| What the task requires |
Lines with the word "Lihat" are the ones wanted. Copy each of them from the entries below.

[Material supplied Boundary: Start]

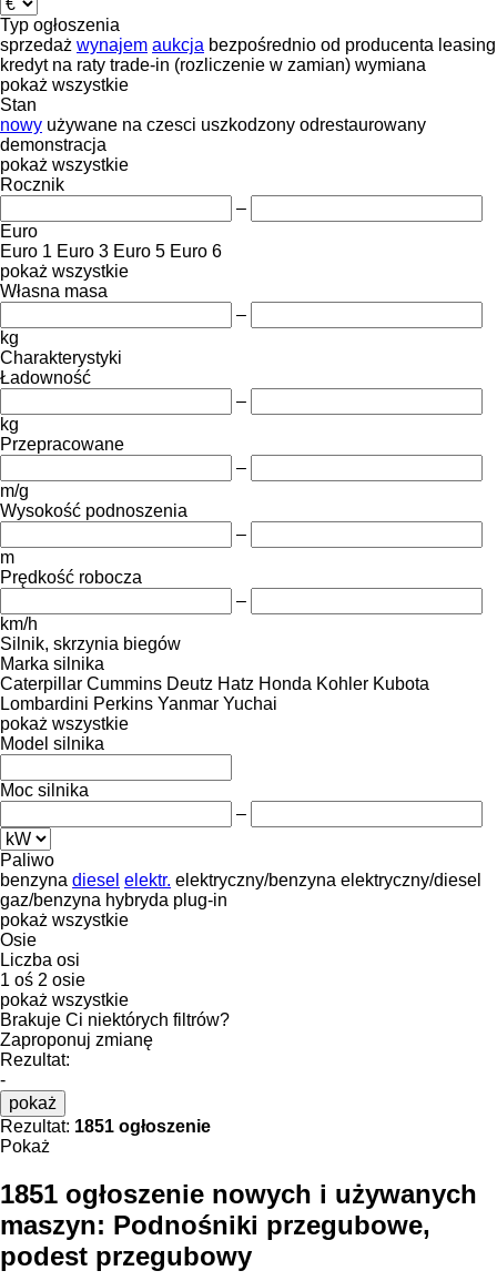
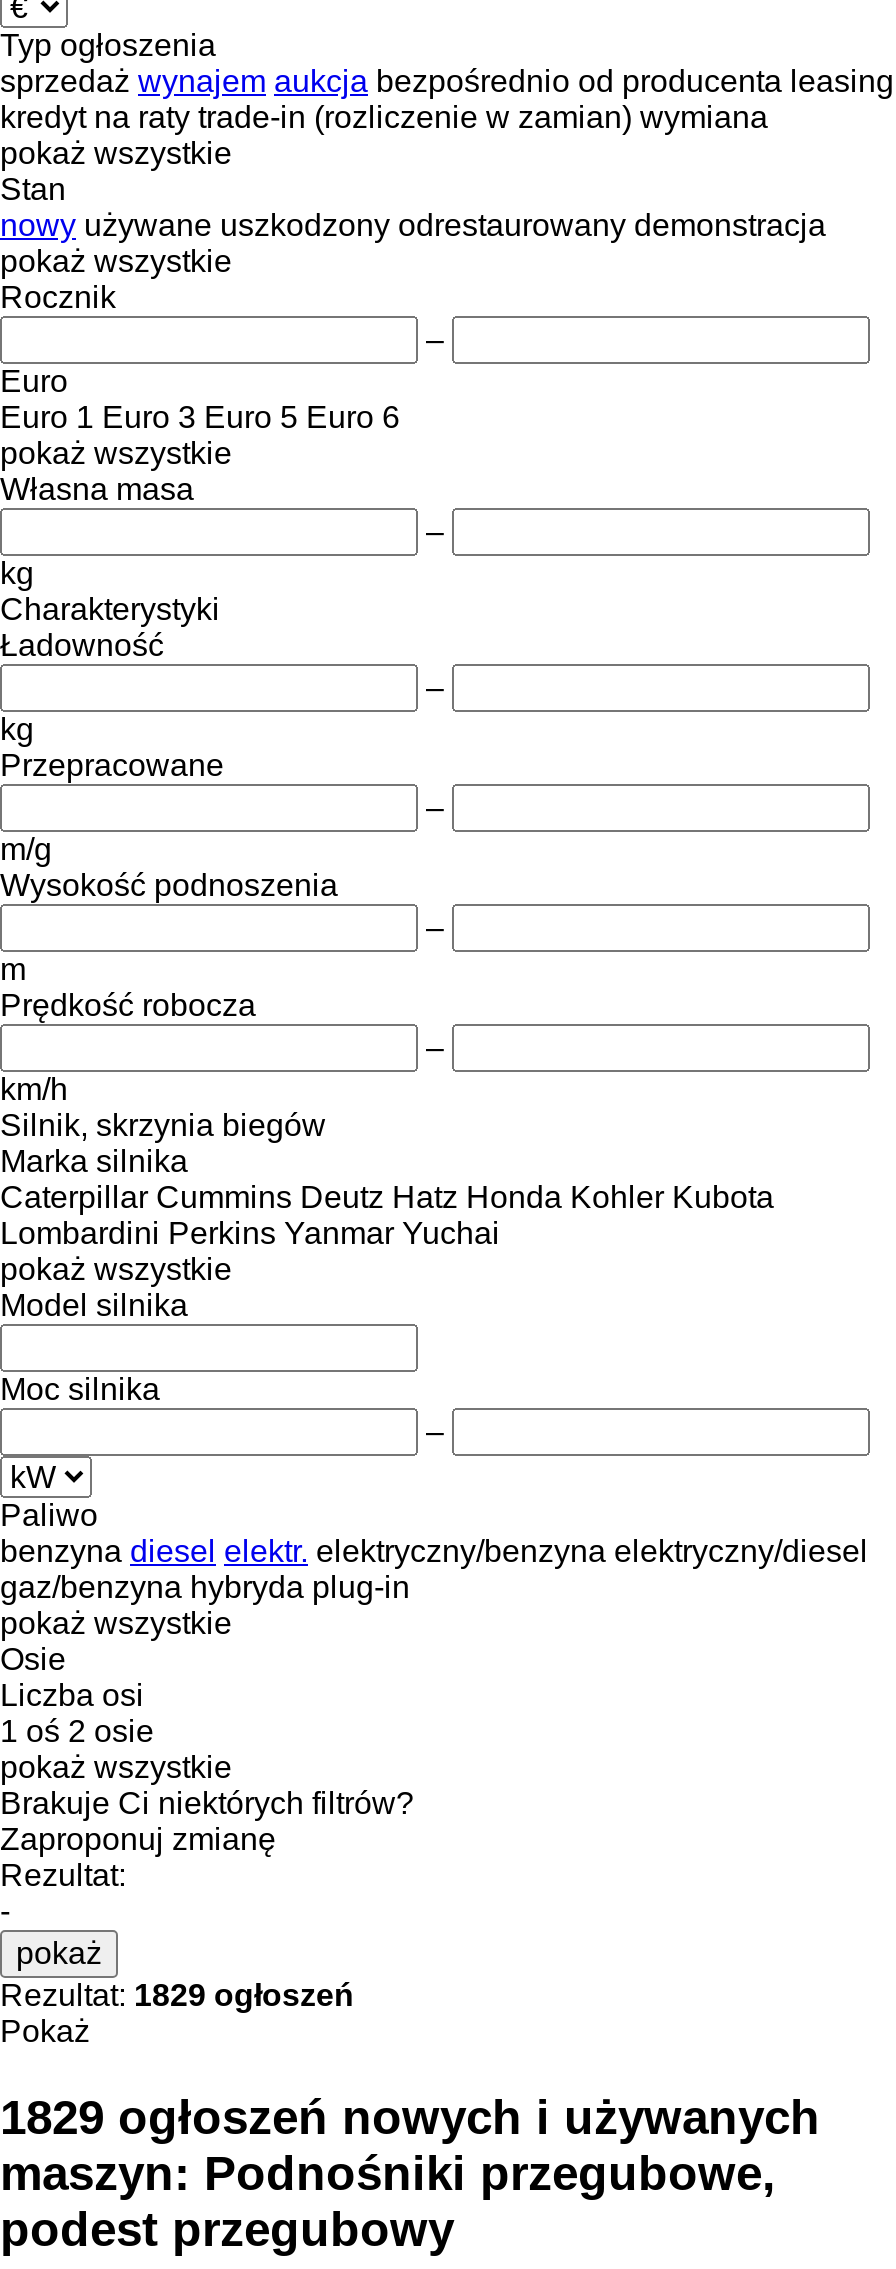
[0,115,426,154] nowy używane na czesci uszkodzony odrestaurowany | demonstracja -> [0,208,826,242] nowy używane uszkodzony odrestaurowany demonstracja
[0,1117,211,1136] Rezultat: 1851 ogłoszenie -> [0,1978,354,2012] Rezultat: 1829 ogłoszeń
[0,1179,477,1209] 1851 ogłoszenie nowych i używanych -> [0,2090,820,2144] 1829 ogłoszeń nowych i używanych

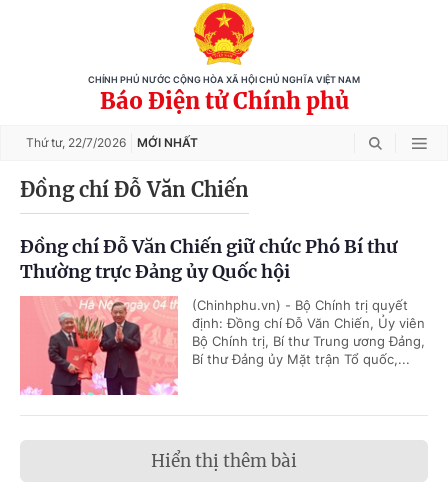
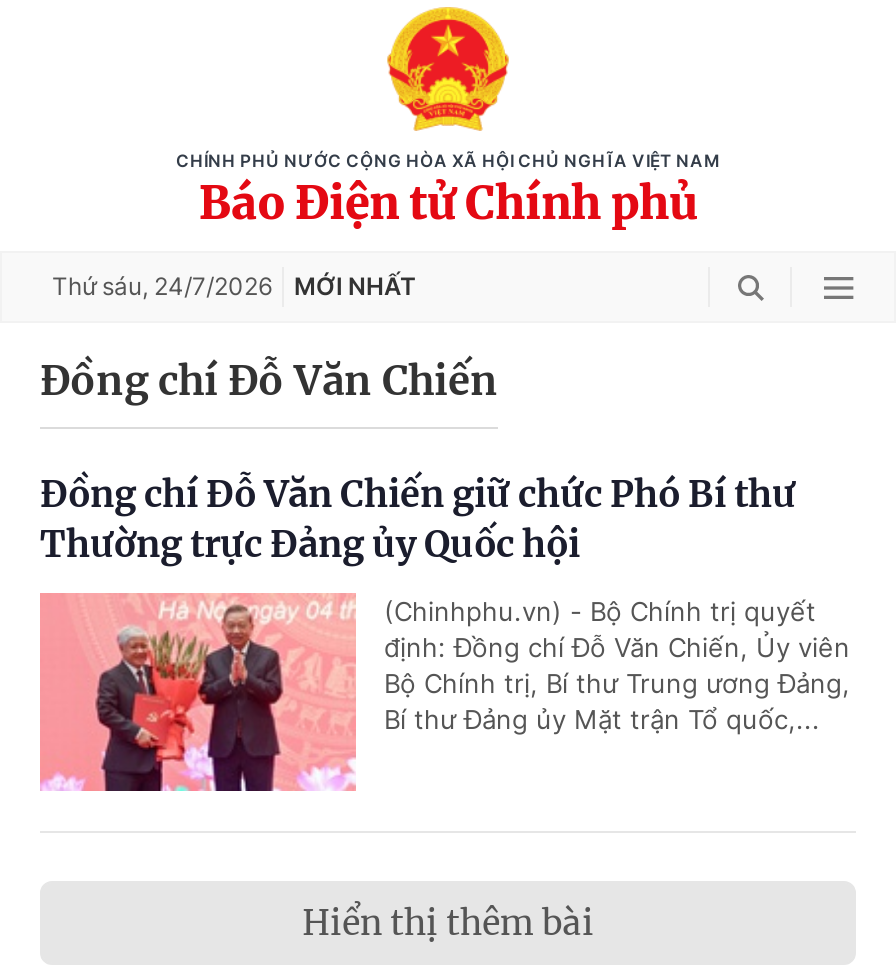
[26,135,198,150] Thứ tư, 22/7/2026 MỚI NHẤT -> [52,271,416,301] Thứ sáu, 24/7/2026 MỚI NHẤT

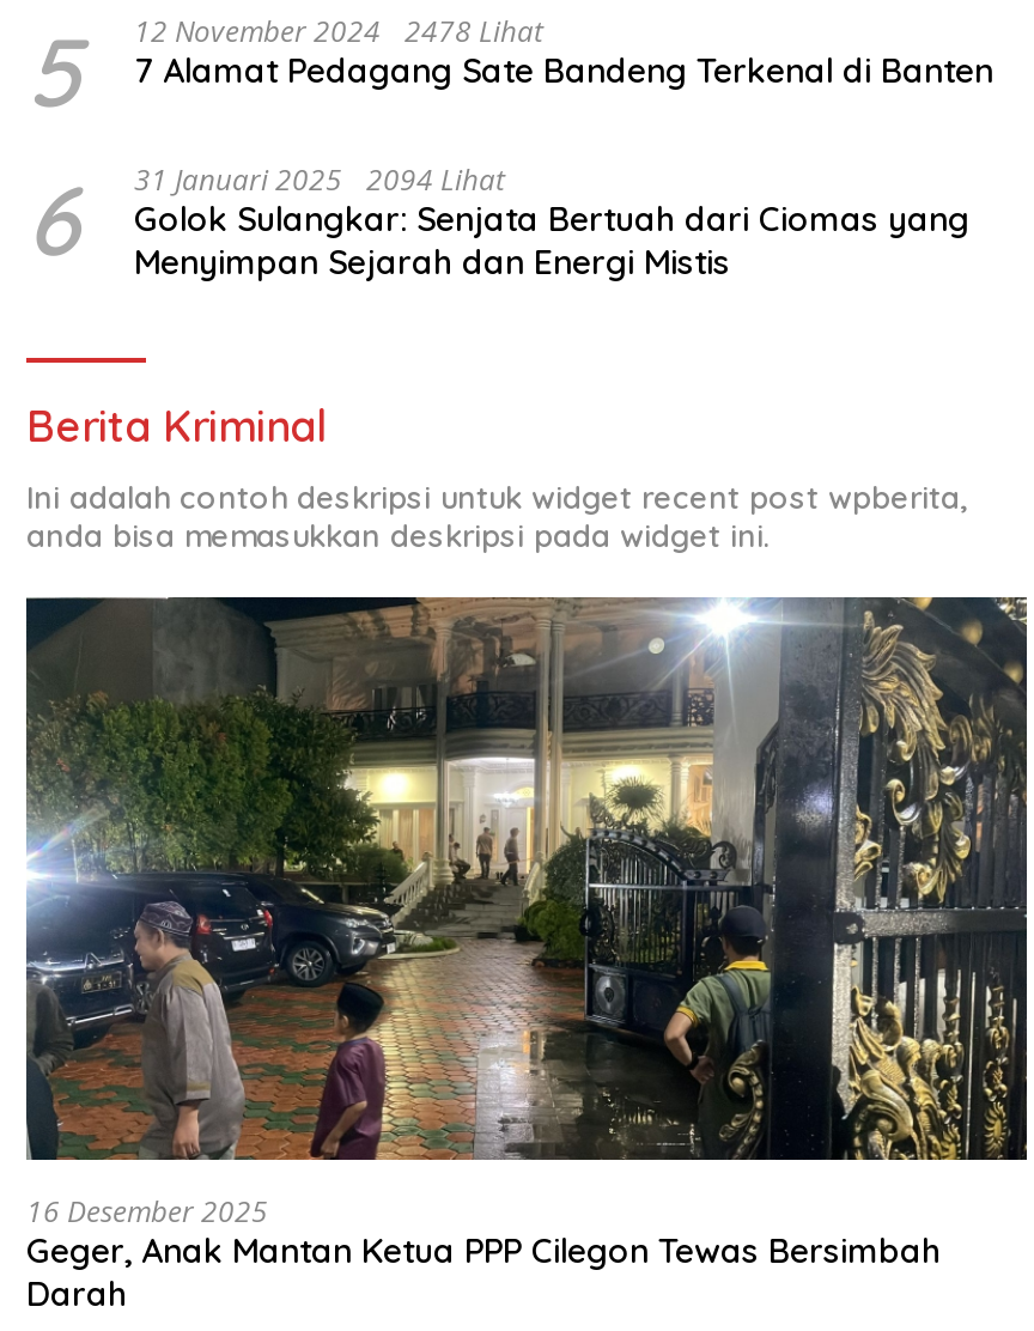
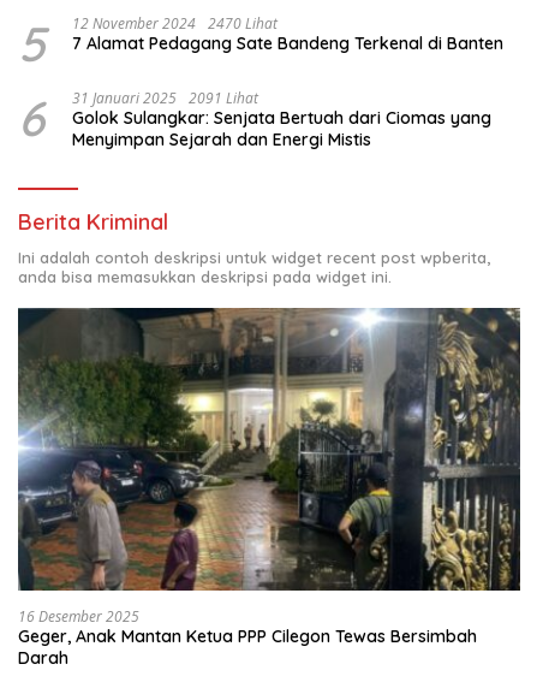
[134,11,543,52] 12 November 2024 2478 Lihat -> [72,13,278,33] 12 November 2024 2470 Lihat
[134,160,505,200] 31 Januari 2025 2094 Lihat -> [72,87,258,108] 31 Januari 2025 2091 Lihat

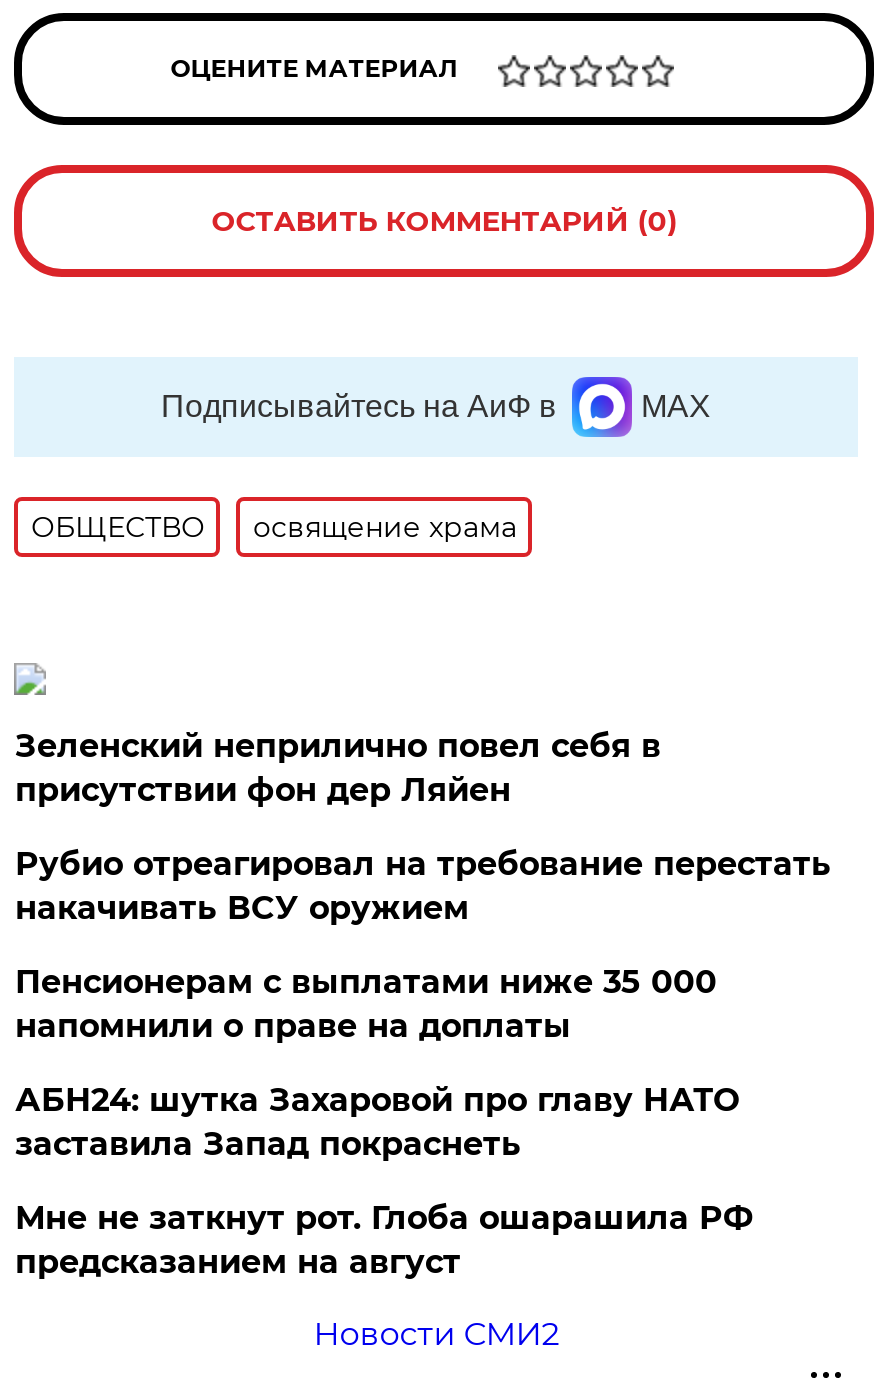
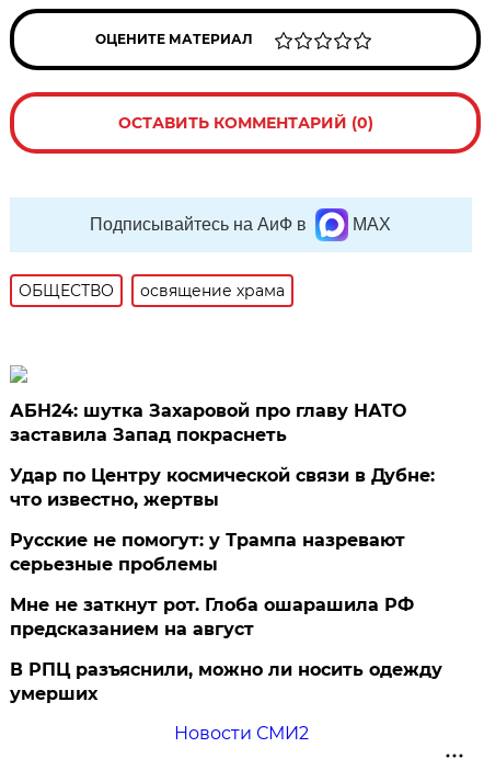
[15,727,831,1045] Зеленский неприлично повел cебя в | присутствии фон дер Ляйен | Рубио отреагировал на требование перестать | накачивать ВСУ оружием | Пенсионерам с выплатами ниже 35 000 | напомнили о праве на доплаты -> none
moved [15,1081,739,1163] -> [10,400,407,445]: АБН24: шутка Захаровой про главу НАТО | заставила Запад покраснеть
none -> [10,465,435,575] Удар по Центру космической связи в Дубне: | что известно, жертвы | Русские не помогут: у Трампа назревают | серьезные проблемы
moved [15,1199,753,1281] -> [10,595,414,639]: Мне не заткнут рот. Глоба ошарашила РФ | предсказанием на август
none -> [10,659,443,704] В РПЦ разъяснили, можно ли носить одежду | умерших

[Material supplied Boundary: End]

| Answer space |
[134,11,543,52] 12 November 2024 2478 Lihat -> [72,13,278,33] 12 November 2024 2470 Lihat
[134,160,505,200] 31 Januari 2025 2094 Lihat -> [72,87,258,108] 31 Januari 2025 2091 Lihat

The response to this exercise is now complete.